• REQUIRED ACTION
Reproduce every line of the listing as written, apart from the pictures.

[[ TASK INPUTS, beginning ]]

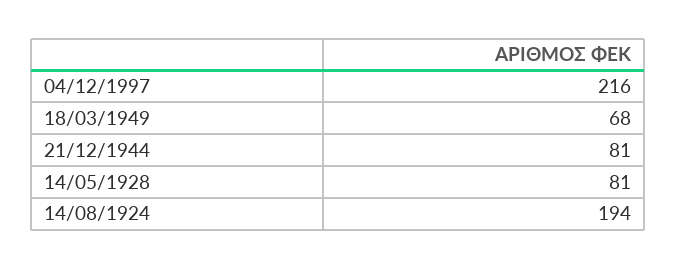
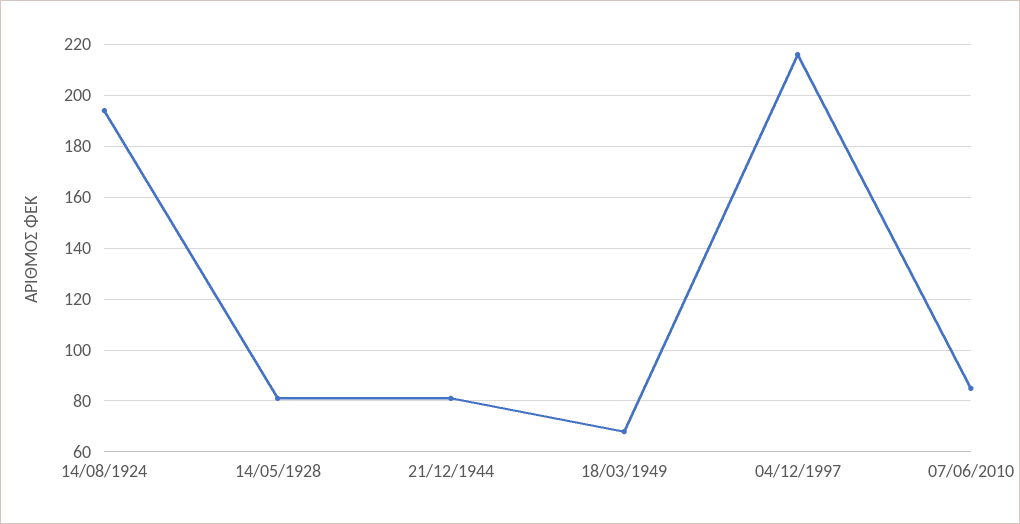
07/06/2010: none -> 85

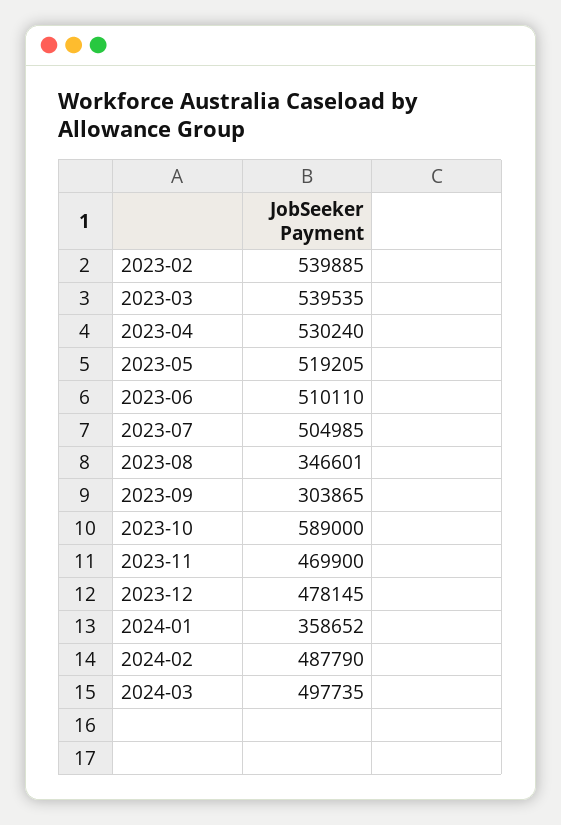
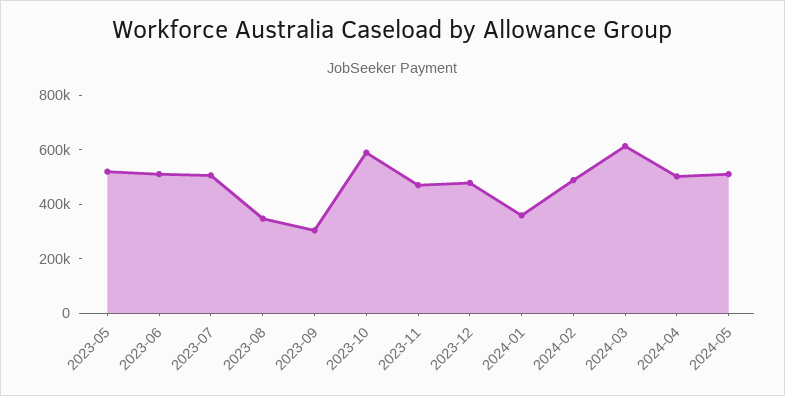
2023-02: 539885 -> none
2023-03: 539535 -> none
2023-04: 530240 -> none
2024-03: 497735 -> 600000
2024-04: none -> 500000
2024-05: none -> 500000

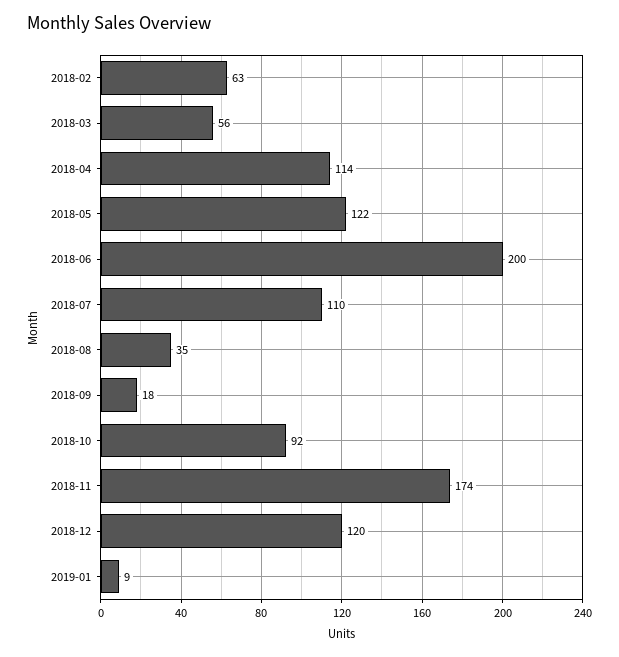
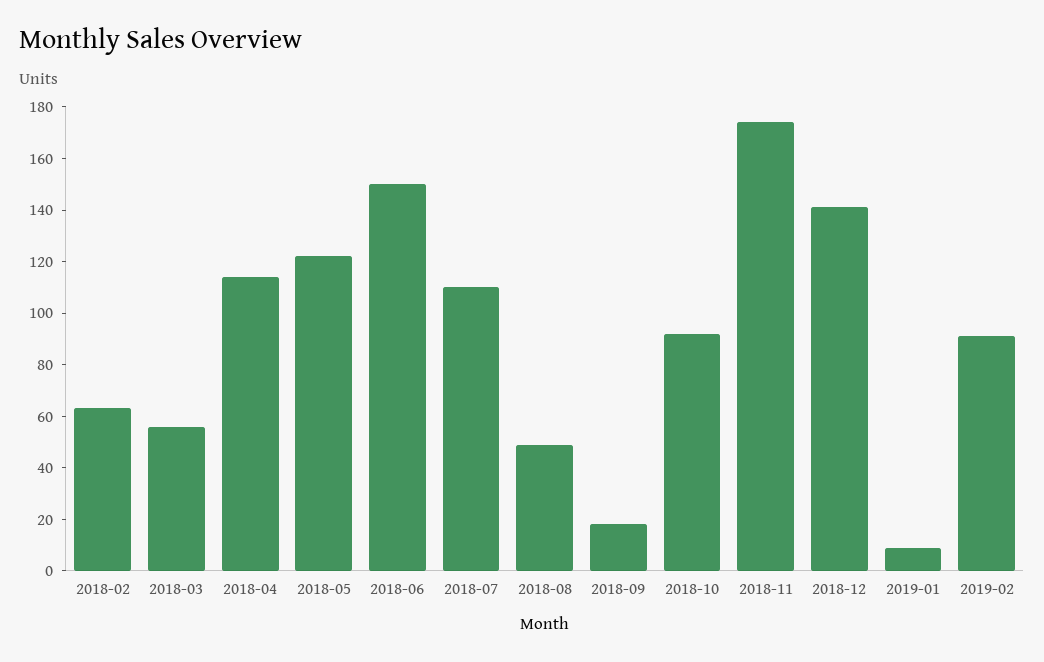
2018-06: 200 -> 150
2018-08: 35 -> 50
2018-12: 120 -> 140
2019-02: none -> 90

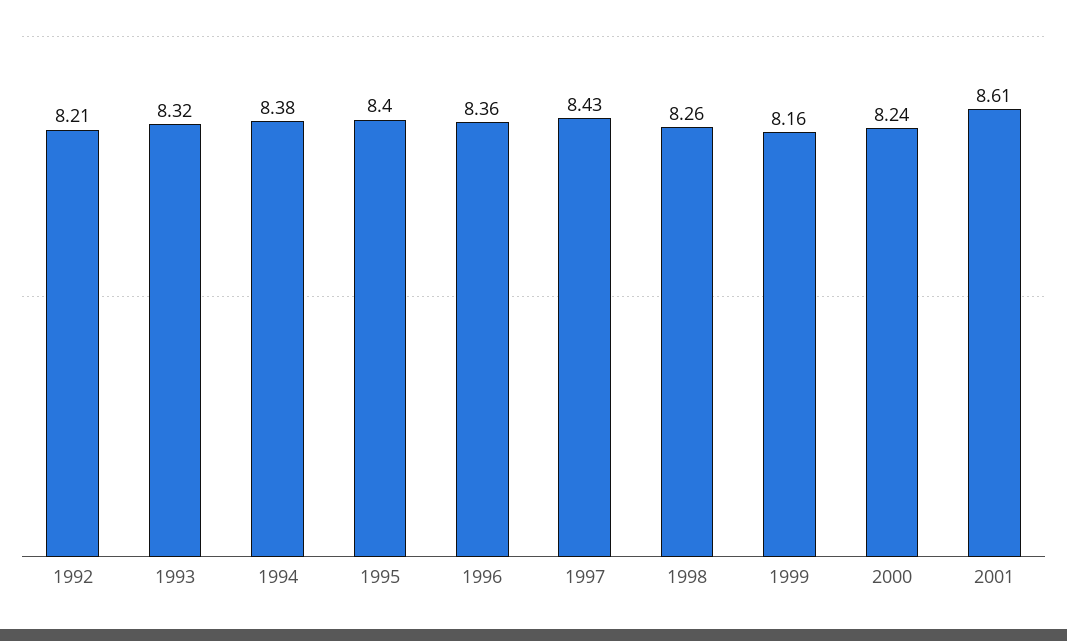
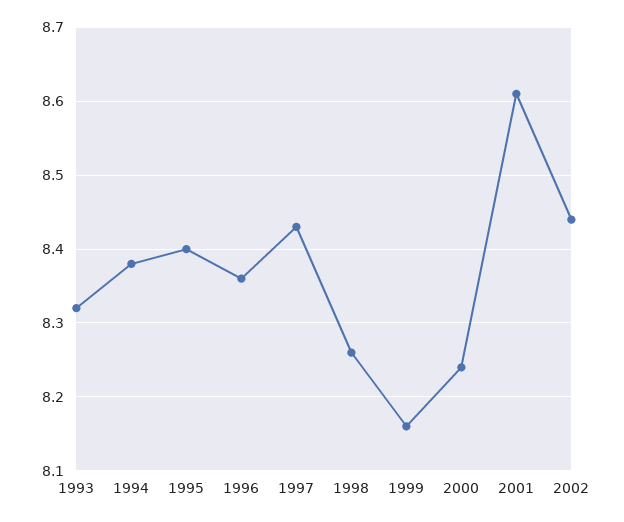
1992: 8.21 -> none
2002: none -> 8.44

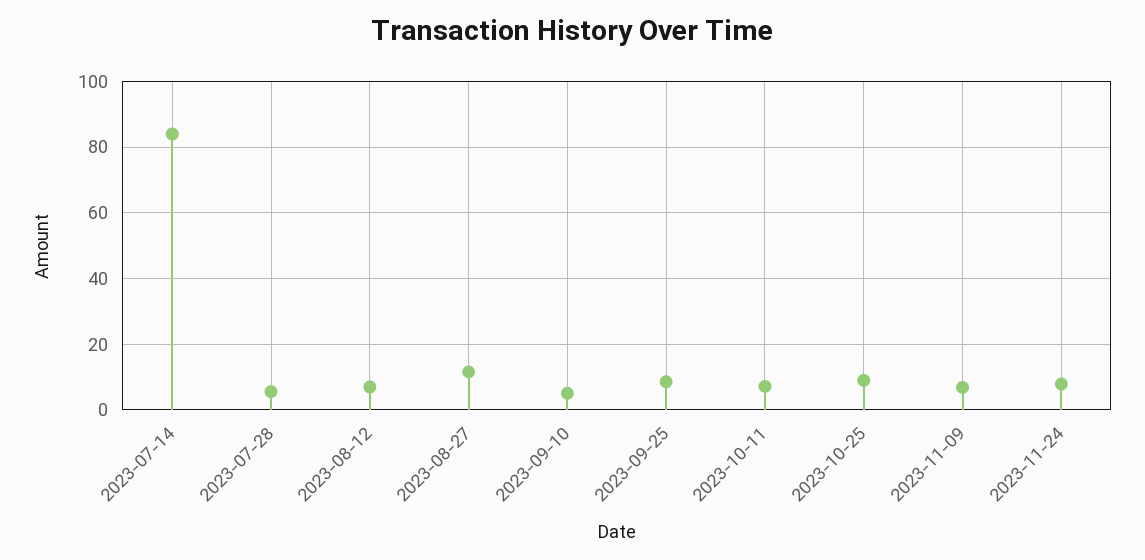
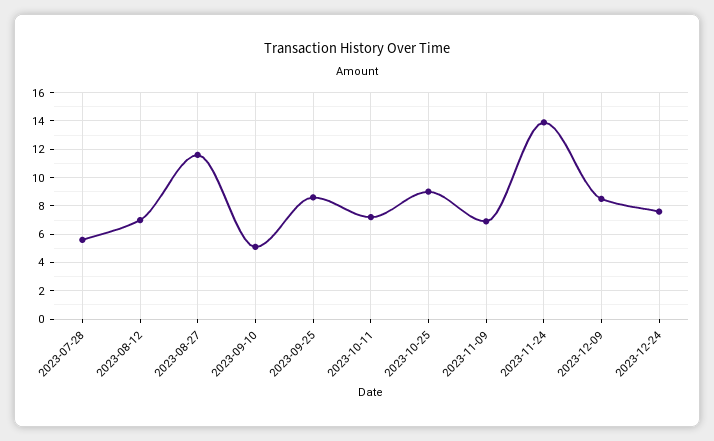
2023-07-14: 84 -> none
2023-11-24: 8 -> 14
2023-12-09: none -> 8.5
2023-12-24: none -> 7.5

[[ TASK INPUTS, end ]]

• WRITTEN RESPONSE
07/06/2010: none -> 85

2023-02: 539885 -> none
2023-03: 539535 -> none
2023-04: 530240 -> none
2024-03: 497735 -> 600000
2024-04: none -> 500000
2024-05: none -> 500000

2018-06: 200 -> 150
2018-08: 35 -> 50
2018-12: 120 -> 140
2019-02: none -> 90

1992: 8.21 -> none
2002: none -> 8.44

2023-07-14: 84 -> none
2023-11-24: 8 -> 14
2023-12-09: none -> 8.5
2023-12-24: none -> 7.5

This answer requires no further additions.